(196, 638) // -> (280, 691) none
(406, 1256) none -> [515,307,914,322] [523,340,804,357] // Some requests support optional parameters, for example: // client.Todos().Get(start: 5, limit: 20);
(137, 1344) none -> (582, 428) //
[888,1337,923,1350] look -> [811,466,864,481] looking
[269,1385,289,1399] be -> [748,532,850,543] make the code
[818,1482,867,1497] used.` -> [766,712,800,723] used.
--
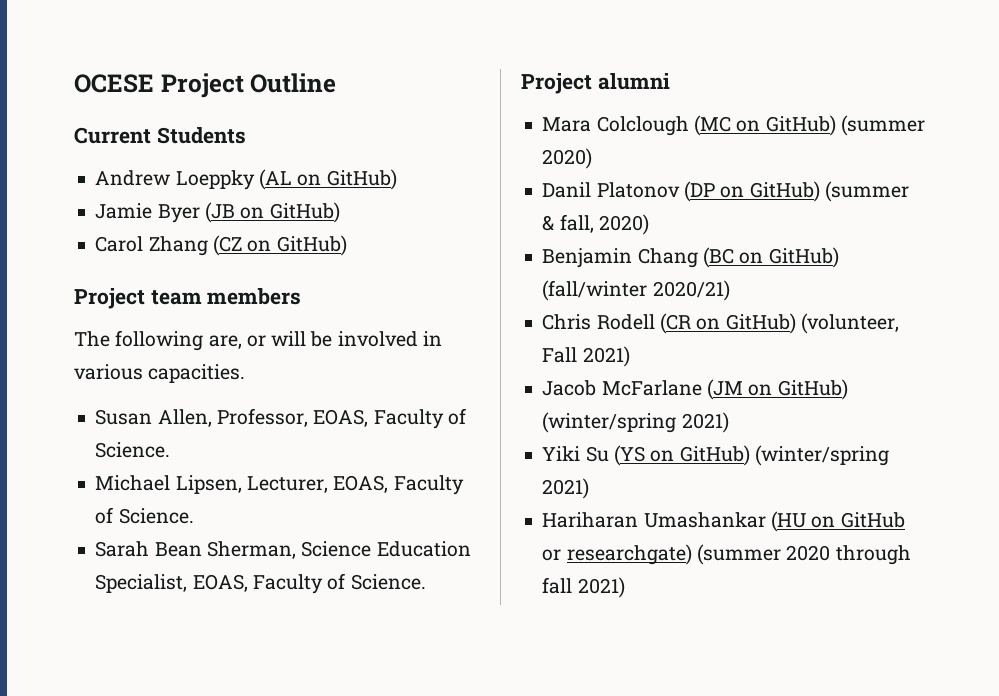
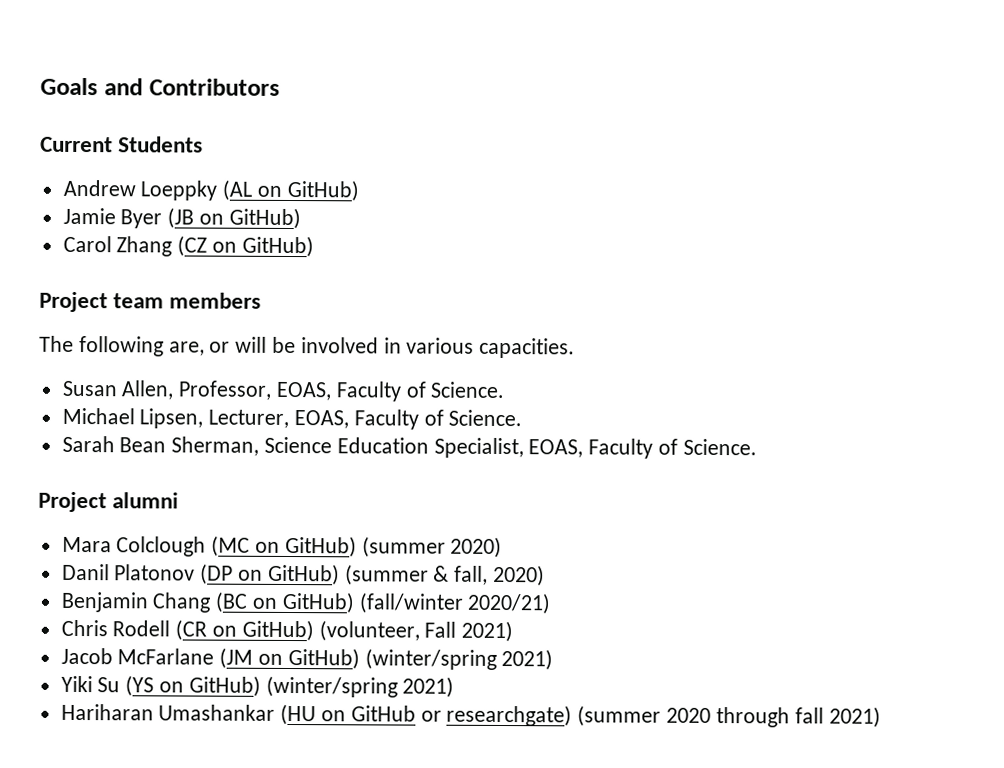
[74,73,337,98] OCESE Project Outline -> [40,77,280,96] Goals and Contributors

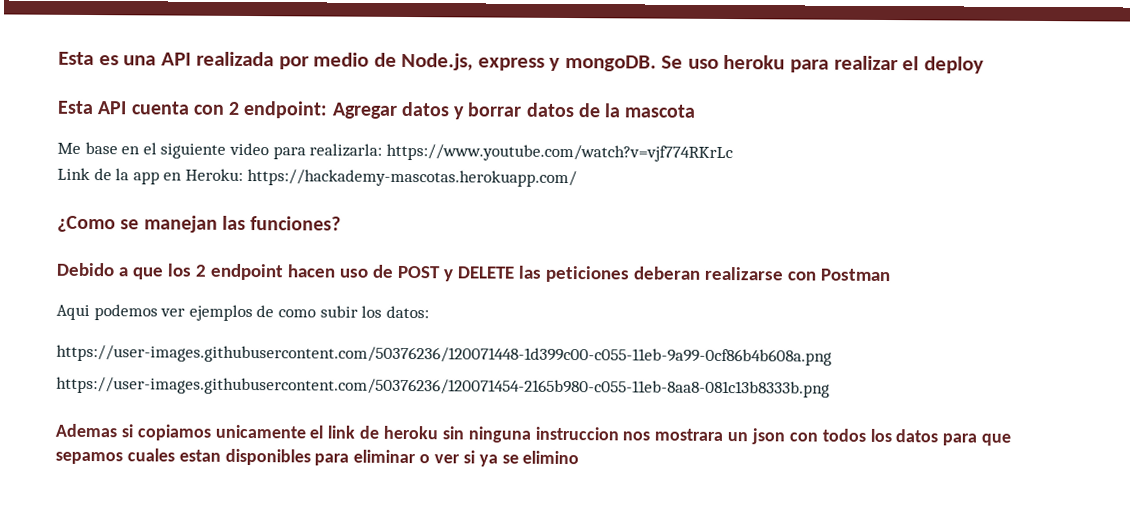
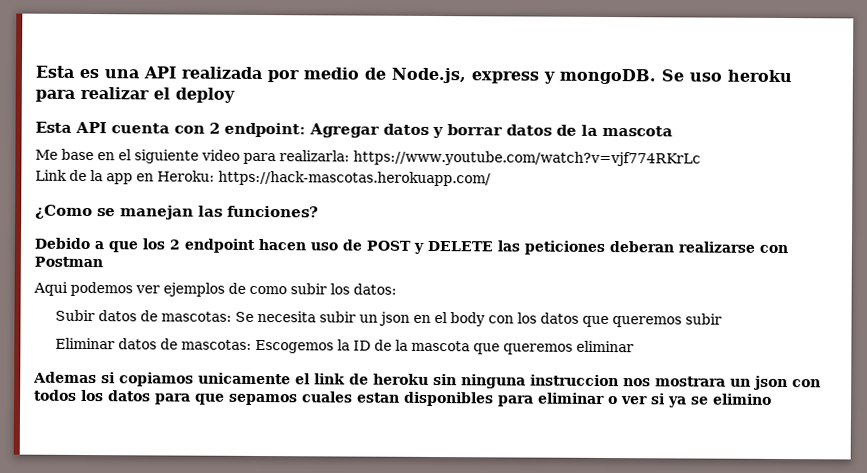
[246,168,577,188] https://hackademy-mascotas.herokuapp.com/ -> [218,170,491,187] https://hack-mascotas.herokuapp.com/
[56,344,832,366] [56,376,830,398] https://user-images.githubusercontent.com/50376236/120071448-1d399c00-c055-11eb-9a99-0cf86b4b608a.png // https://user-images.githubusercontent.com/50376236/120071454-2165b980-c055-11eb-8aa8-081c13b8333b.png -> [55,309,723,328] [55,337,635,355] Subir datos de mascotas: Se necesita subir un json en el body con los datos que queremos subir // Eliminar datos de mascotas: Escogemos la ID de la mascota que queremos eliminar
--
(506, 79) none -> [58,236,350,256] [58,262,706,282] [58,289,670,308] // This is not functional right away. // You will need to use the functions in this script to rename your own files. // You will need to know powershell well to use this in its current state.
--
EXERCISE: Please give an exact copy of the entries above, from the line with "(196, 638) // -> (280, 691) none" down to the line with "-> [766,712,800,723] used.", inclusive, and nothing else.

COMPLETED TASK:
(196, 638) // -> (280, 691) none
(406, 1256) none -> [515,307,914,322] [523,340,804,357] // Some requests support optional parameters, for example: // client.Todos().Get(start: 5, limit: 20);
(137, 1344) none -> (582, 428) //
[888,1337,923,1350] look -> [811,466,864,481] looking
[269,1385,289,1399] be -> [748,532,850,543] make the code
[818,1482,867,1497] used.` -> [766,712,800,723] used.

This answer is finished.